What type of riding will you be doing? If you're more into freestyle strictly then most people tend to go with a more flexible binding. That doesn't mean you have to get the binding with the most flex, because it really comes down to preference. If you're doing more all mtn riding and hitting up pow runs then you might want to go stiffer for better response. 

Here's some more info on those. 

The Five, Quattro and Quattro SE are in the H series

A lightly softer baseplate and hiback in the H Series makes for a mellow ride while still eliminating those bumps on the groomers, while Flow’s “Power-bridge” design gives you the stiffness and responsiveness you demand from a binding. The H Series is affordable, comfortable and reliable.

Flite 2 is in the Flite series

Flow’s Flite Series is for a more intermediate audience and will still hold up in even the toughest conditions with their injected DuPont Delrin (POM). For the soon-to-be-superstar, this binding series will stand up to most anything you can throw at it and is also flexible enough to lend your feet some much-needed comfort when you need it most.

And if that doesn't help you out much, just go over to the flow site and read up more on their technology for those bindings. And google some reviews. You should get more of an idea what's more suitable for your riding. 
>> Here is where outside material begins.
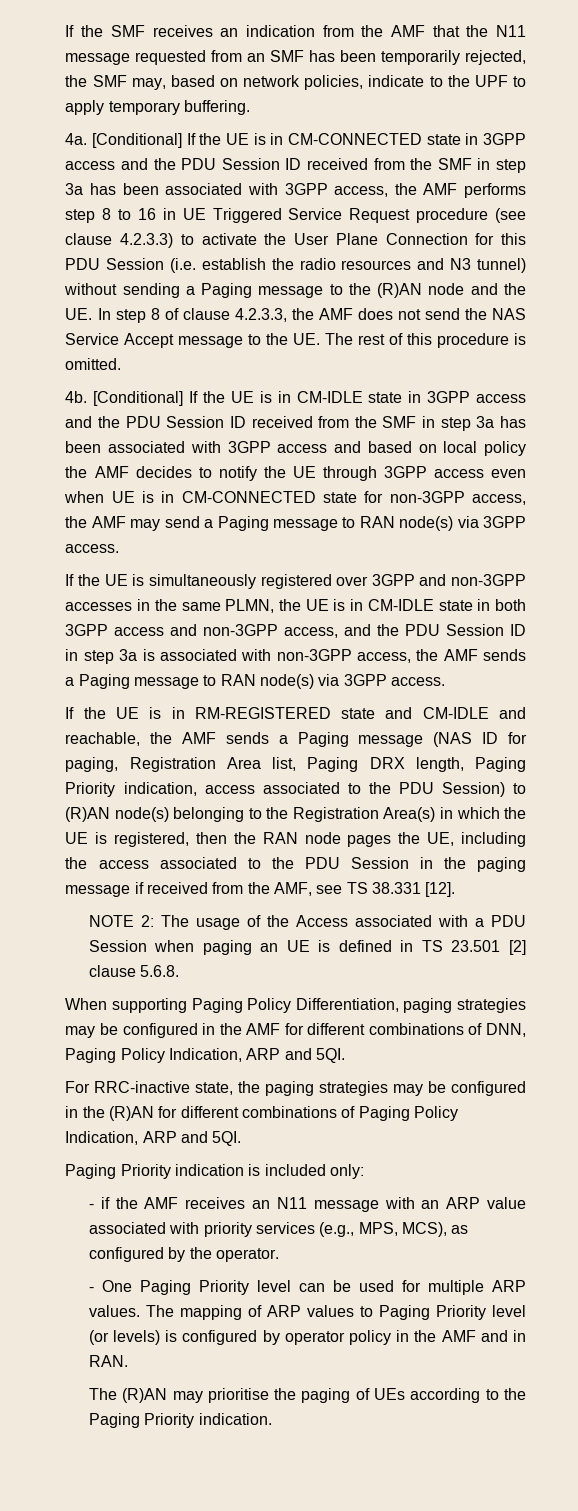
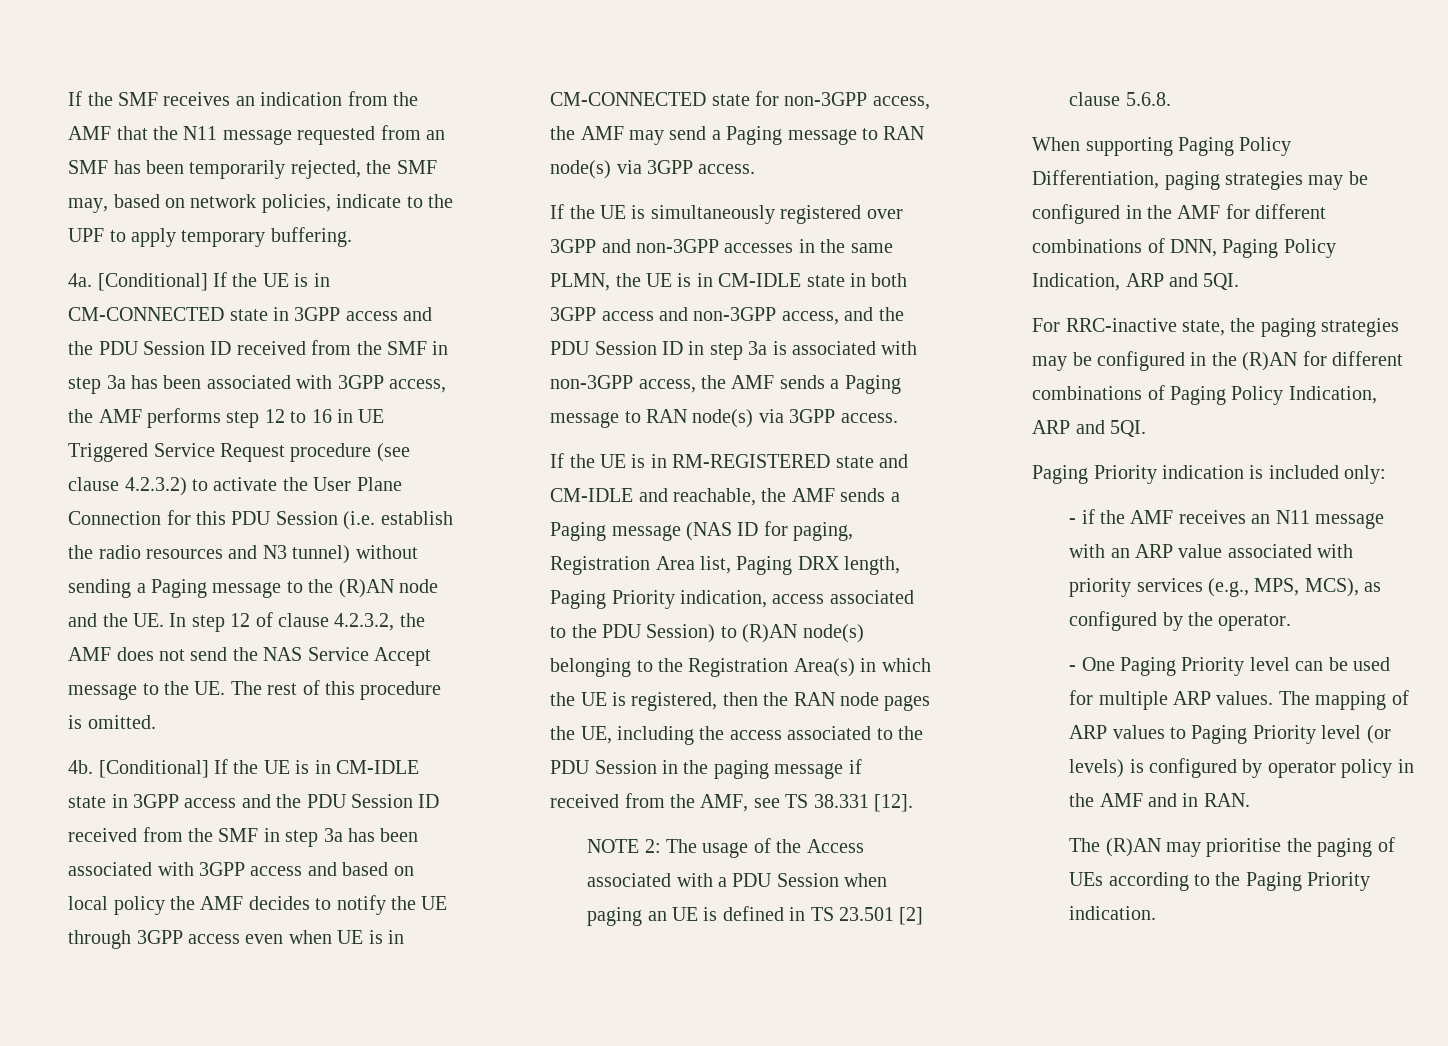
- [Conditional] If the UE is in CM-CONNECTED state in 3GPP access and the PDU Session ID received from the SMF in step 3a has been associated with 3GPP access, the AMF performs step 8 to 16 in UE Triggered Service Request procedure (see clause 4.2.3.3) to activate the User Plane Connection for this PDU Session (i.e. establish the radio resources and N3 tunnel) without sending a Paging message to the (R)AN node and the UE. In step 8 of clause 4.2.3.3, the AMF does not send the NAS Service Accept message to the UE. The rest of this procedure is omitted.
+ [Conditional] If the UE is in CM-CONNECTED state in 3GPP access and the PDU Session ID received from the SMF in step 3a has been associated with 3GPP access, the AMF performs step 12 to 16 in UE Triggered Service Request procedure (see clause 4.2.3.2) to activate the User Plane Connection for this PDU Session (i.e. establish the radio resources and N3 tunnel) without sending a Paging message to the (R)AN node and the UE. In step 12 of clause 4.2.3.2, the AMF does not send the NAS Service Accept message to the UE. The rest of this procedure is omitted.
As for your sizing comment. The large flow binds can be used for boots in the 8 -11.5 So I think the XL's would be too big for you. Hoped this helped.


----------



## hoax (Dec 6, 2013)

vsportsguy said:


> I've decided to go with 2013 flow bindings. I wear Burton Rampant 10.5 boots.
> 
> Flow makes so many different boots that it's confusing. Here are some of the one's I'm looking at:
> 
> ...


Flow Binding Size Chart
NXT Baseplate Series



Medium	Large	X Large
US Men's 4 - 8 7.5 - 11.5 11 - 15
US Women's 5 - 9 8.5+ 
EU 35.5 - 41 40 - 45 44.5 - 49.5
UK 3 - 7 6.5 - 10.5 10 - 14
JPN/Mondo 22.5 - 26 25.5 - 29.5 29 - 32.5


M, H Baseplate, Flite Baseplate Series



Medium	Large	X Large
US Men's 4 - 8.5 8 - 11.5 11 - 15
US Women's 5 - 9.5 9+ 
EU 35.5 - 41.5 41 - 45 44.5 - 49.5
UK 3 - 7.5 7 - 10.5 10 - 14
JPN/Mondo 22.5 - 26.5 26 - 29.5 29 - 32.5


B Series



X Small	Small
US Kids/Youth 11 - 1 13 - 5
US Women's 5 - 6
EU 29.5 - 32 31.5 - 37
UK 11 - 0 13 - 4
JPN/Mondo 17.5 - 19.5 19 - 23

you need L


----------



## Wiredsport (Sep 16, 2009)

You have some great advice here. To Simplify you want size Large for your boots. The Flite 2 was discontinued last season. The newer bindings (simply called the Flite or Flite MTN) received a big upgrade to the strap this year which firmed up he feel quite a bit. That is now an amazing price point model.


----------



## Oldman (Mar 7, 2012)

Of the Flow bindings you have listed, get the Five in a Large, if your budget can do it.


----------